**Problem**
Leave the pictures out. Return the rest of the listing below exactly.

*** Data for this task Section Begins ***

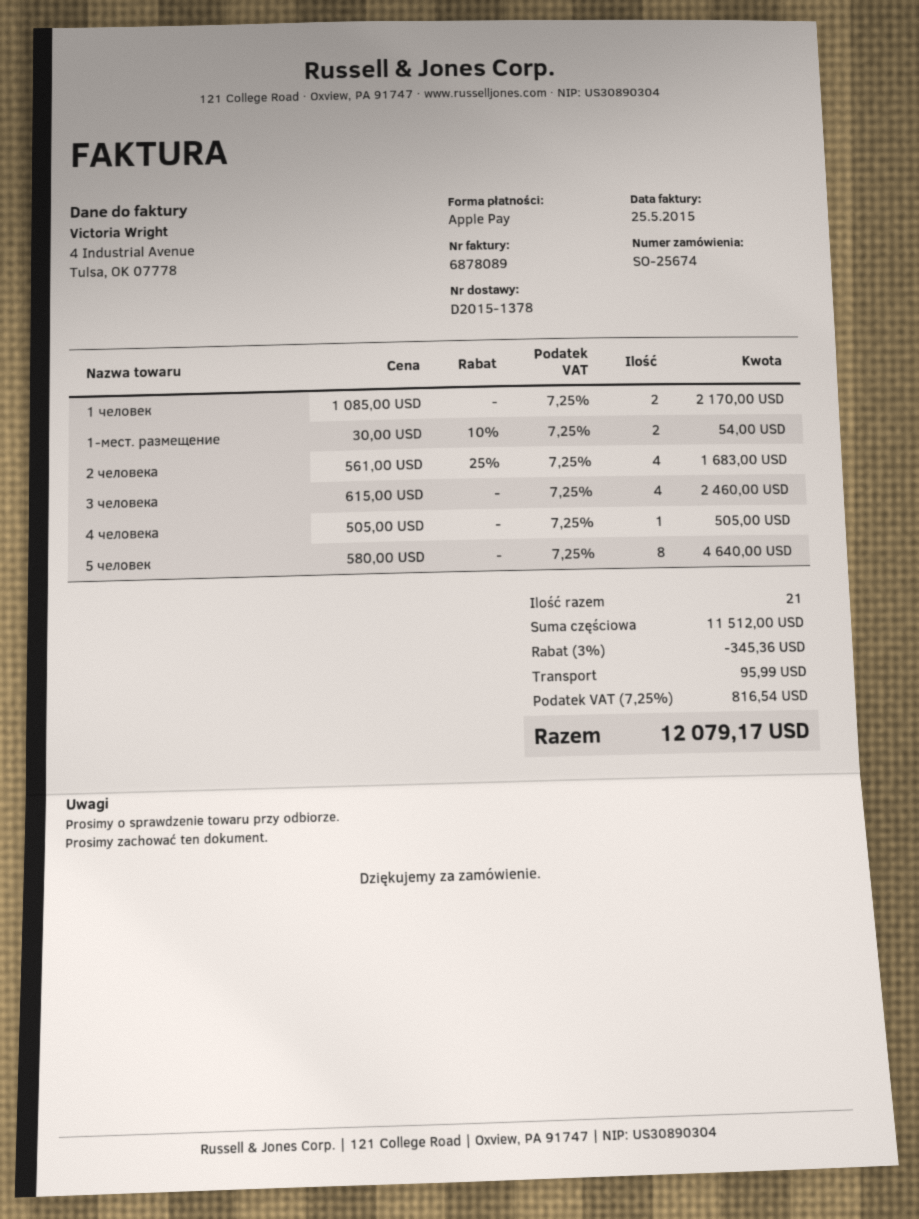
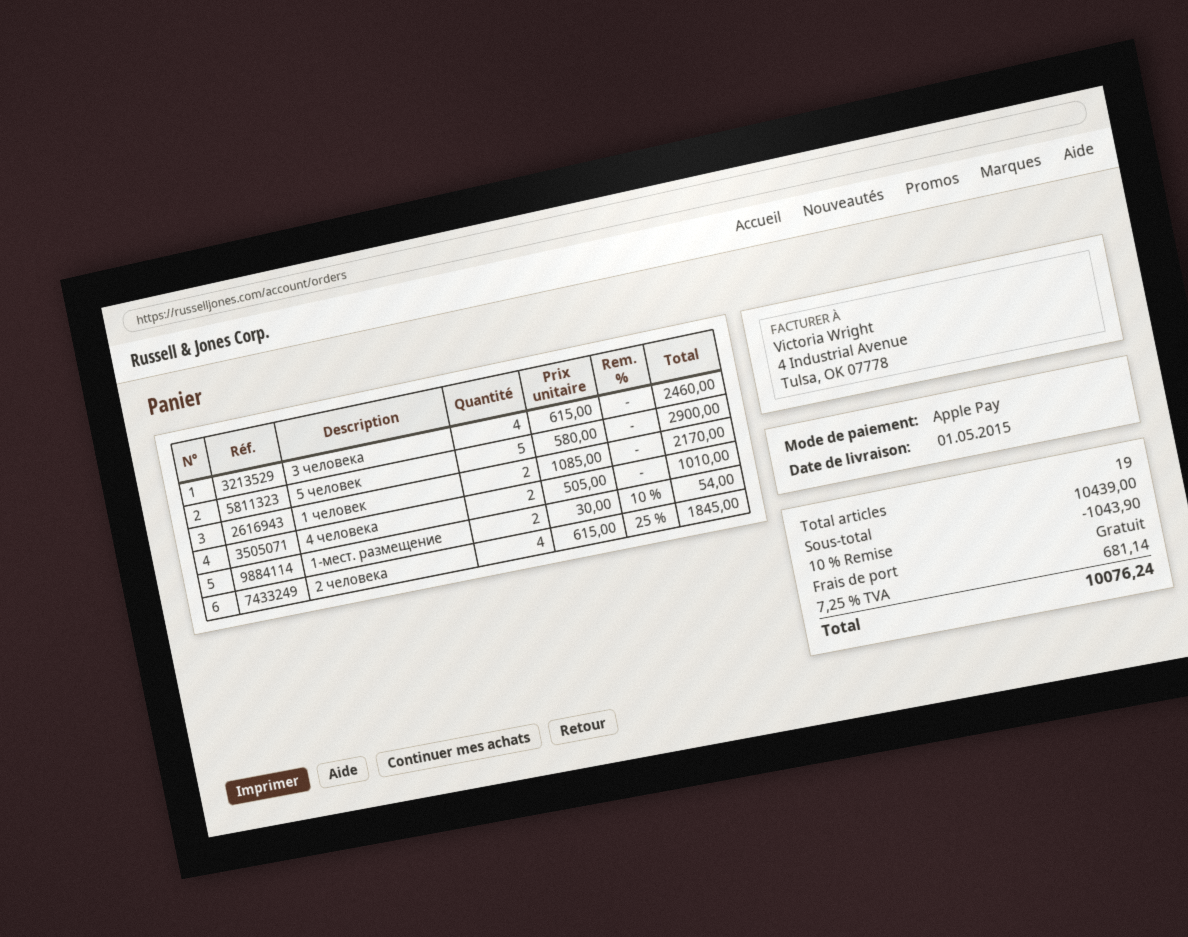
2 человека: 4 x 561.00 - 25% = 1683.00 -> 4 x 615.00 - 25% = 1845.00
4 человека: 1 x 505.00 = 505.00 -> 2 x 505.00 = 1010.00
5 человек: 8 x 580.00 = 4640.00 -> 5 x 580.00 = 2900.00
total quantity: 21 -> 19
subtotal: 11512.00 -> 10439.00
discount: 3% = 345.36 -> 10% = 1043.90
shipping: 95.99 -> 0.00
tax: 7.25% = 816.54 -> 7.25% = 681.14
total: 12079.17 -> 10076.24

*** Data for this task Section Ends ***

**Answer box**
2 человека: 4 x 561.00 - 25% = 1683.00 -> 4 x 615.00 - 25% = 1845.00
4 человека: 1 x 505.00 = 505.00 -> 2 x 505.00 = 1010.00
5 человек: 8 x 580.00 = 4640.00 -> 5 x 580.00 = 2900.00
total quantity: 21 -> 19
subtotal: 11512.00 -> 10439.00
discount: 3% = 345.36 -> 10% = 1043.90
shipping: 95.99 -> 0.00
tax: 7.25% = 816.54 -> 7.25% = 681.14
total: 12079.17 -> 10076.24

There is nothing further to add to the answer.